The occurrence of damaging snow in Northern Europe is projected to change in the future, but studies have revealed controversial trends. The frequency of damaging snow accumulation across Finland compared to the baseline period 1961–1990 was predicted to decrease by 23% and by 56% for the periods 2021–2050 and 2070–2099 [9]. In the most affected regions, the number of risk days was predicted to decrease from over 30 days to 8 days per year at the end of the century [9]. A more recent study, in contrast, has projected an increase in annual maximum loads of wet and frozen snow in eastern and northern Finland of up to 60% for the period 2070–2099 compared to 1980–2009 under the high-emission RCP8.5 scenario [10]. In addition to the effects related to meteorological factors, damage severity is affected by the response of trees linked to individual tree and stand parameters, the site’s physical conditions, and past silvicultural treatments (e.g., [11,12,13,14]). Thus, even under the present frequency and intensity of snow accumulation, the damage might rise as forests become more vulnerable due to an increase in the total growing stock and age [4,15].
Based on an analysis of snow damage in southern Finland, a snow load of at least 40 mm water equivalent over a five-day period is necessary to break individual large stems [16]. However, the nature of damaging events is complex. If the temperature is near freezing point, snow loading might be accompanied by other precipitation, such as freezing rain or rime and wind. Wet snow and freezing rain may interchange depending on temperature fluctuations, and the effect of these types of precipitation is altered by wind that has complex spatial and temporal dynamics within the forest canopy [17]. The moisture content of snow depends on the temperature, and while dry snow is easy to shed, wet snow is more likely to accumulate on tree crowns [18], whereas freezing rain forms an adherent glaze on branches. An increasing wind speed typically enhances the accumulation of snow until the wind speed exceeds 9 m s−1 when the removal of unfrozen snow starts to dominate [16,18]. In the case of wet, attached snow or glaze, however, a strong wind is likely to facilitate damage. In this field, the effect of a certain factor is problematic to distinguish; therefore, studies typically assess the combined effect of wind, snow, and freezing rain [11,13,14,19,20,21,22,23,24,25,26,27,28].

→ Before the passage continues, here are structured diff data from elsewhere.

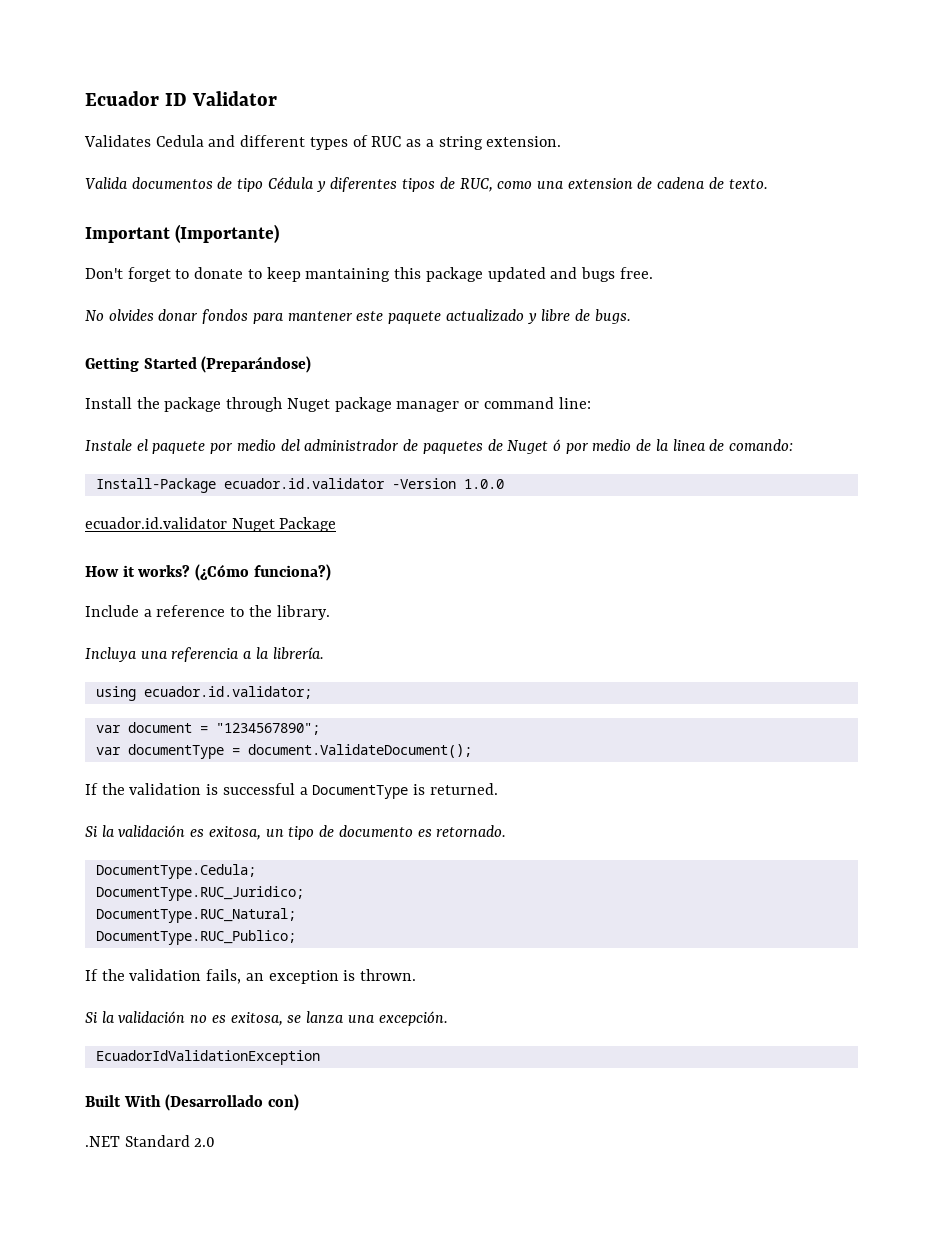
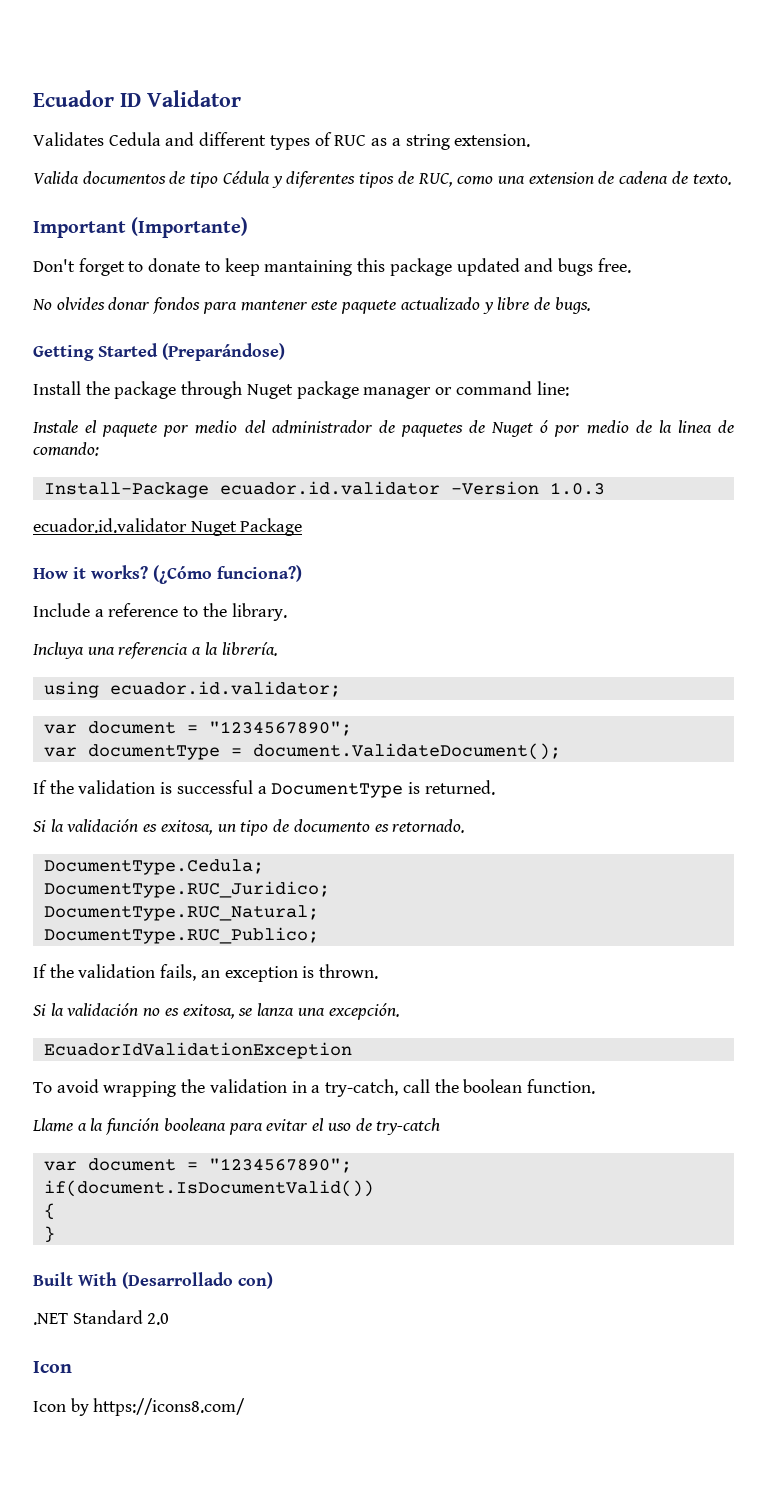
[463,479,504,489] 1.0.0 -> [549,482,605,495] 1.0.3
(320, 1057) none -> [33,1079,595,1097] [32,1118,441,1135] [43,1158,352,1173] [43,1180,374,1197] [43,1203,55,1220] [43,1226,55,1243] // To avoid wrapping the validation in a try-catch, call the boolean function. // Llame a la función booleana para evitar el uso de try-catch // var document = "1234567890"; // if(document.IsDocumentValid()) // { // }
(216, 1142) none -> [33,1361,72,1373] [33,1398,246,1416] // Icon // Icon by https://icons8.com/

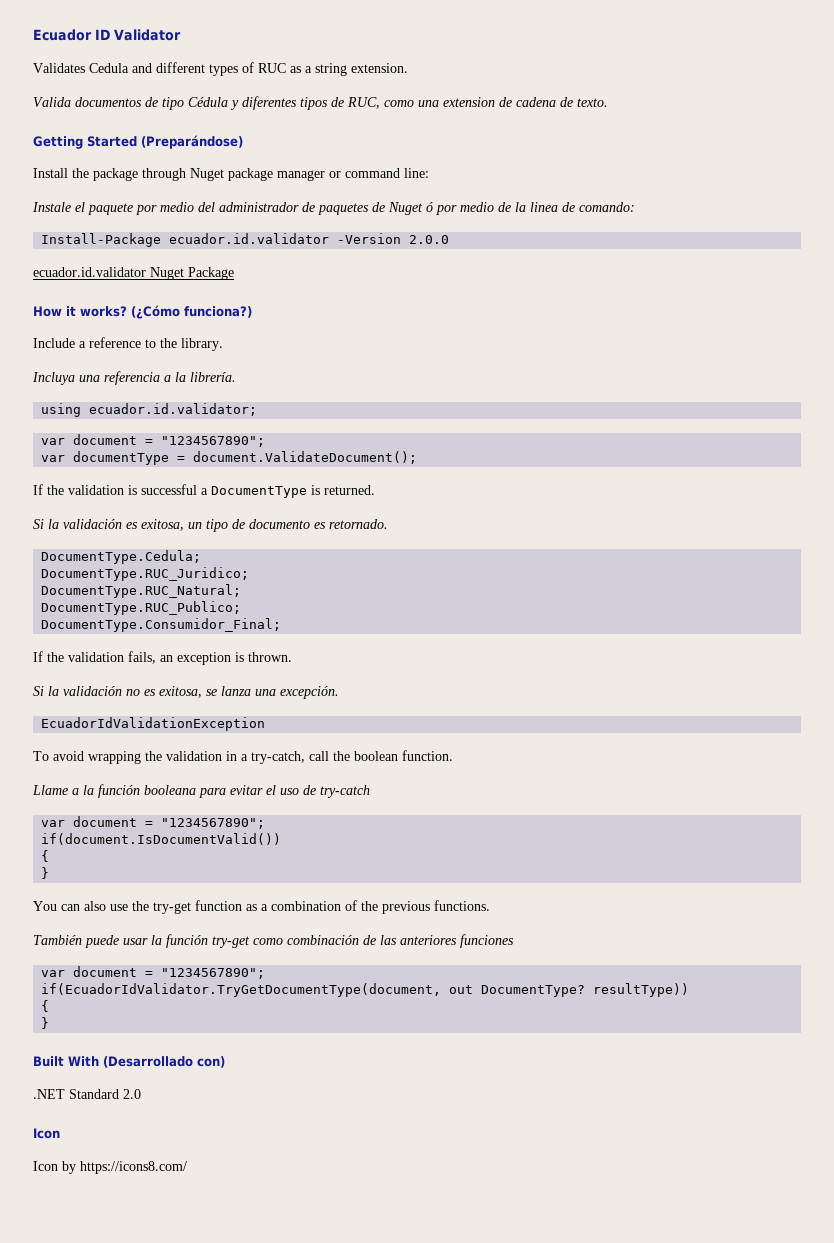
[33,217,249,238] [33,258,631,276] [32,297,591,314] // Important (Importante) // Don't forget to donate to keep mantaining this package updated and bugs free. // No olvides donar fondos para mantener este paquete actualizado y libre de bugs. -> (608, 102) none
[549,482,605,495] 1.0.3 -> [409,235,450,244] 2.0.0
(319, 935) none -> [41,618,282,632] // DocumentType.Consumidor_Final;
(55, 1234) none -> [33,900,490,914] [33,934,514,948] [41,966,266,979] [41,983,690,997] [41,1000,50,1012] [41,1017,50,1029] // You can also use the try-get function as a combination of the previous functions. // También puede usar la función try-get como combinación de las anteriores funciones // var document = "1234567890"; // if(EcuadorIdValidator.TryGetDocumentType(document, out DocumentType? resultType)) // { // }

Birch (Betula spp.) is the dominant broadleaved tree species in hemiboreal Europe, and qualitative birch wood resources are very important for the timber industry, especially the plywood industry [29]. A recent study based on the Norwegian National Forest Inventory has shown that snow is the most frequent damaging agent in birch stands, especially at an intermediate and mature age [30]. Compared to coniferous species, deciduous trees are considered to be less susceptible to snow damage [11,25,27] due to their smaller crown area during winter when snow damage mostly occurs [10]. However, these studies have accounted only for stem- and root failure to resist snow loading. Stem bending is the least studied among the snow damage types, presumably because it does not cause tree death and most frequently occurs in young stands [31]. However, stem bending might be irreversible [32] and cause internal wood defects both from the initial disturbance [33,34] and the formation of reaction wood for trees that continue to grow leaning [35,36]. The status of bent trees is rarely quantified; however, this would provide valuable information to support decision-making for landowners. If a large proportion of trees is permanently bent, starting over might be considered.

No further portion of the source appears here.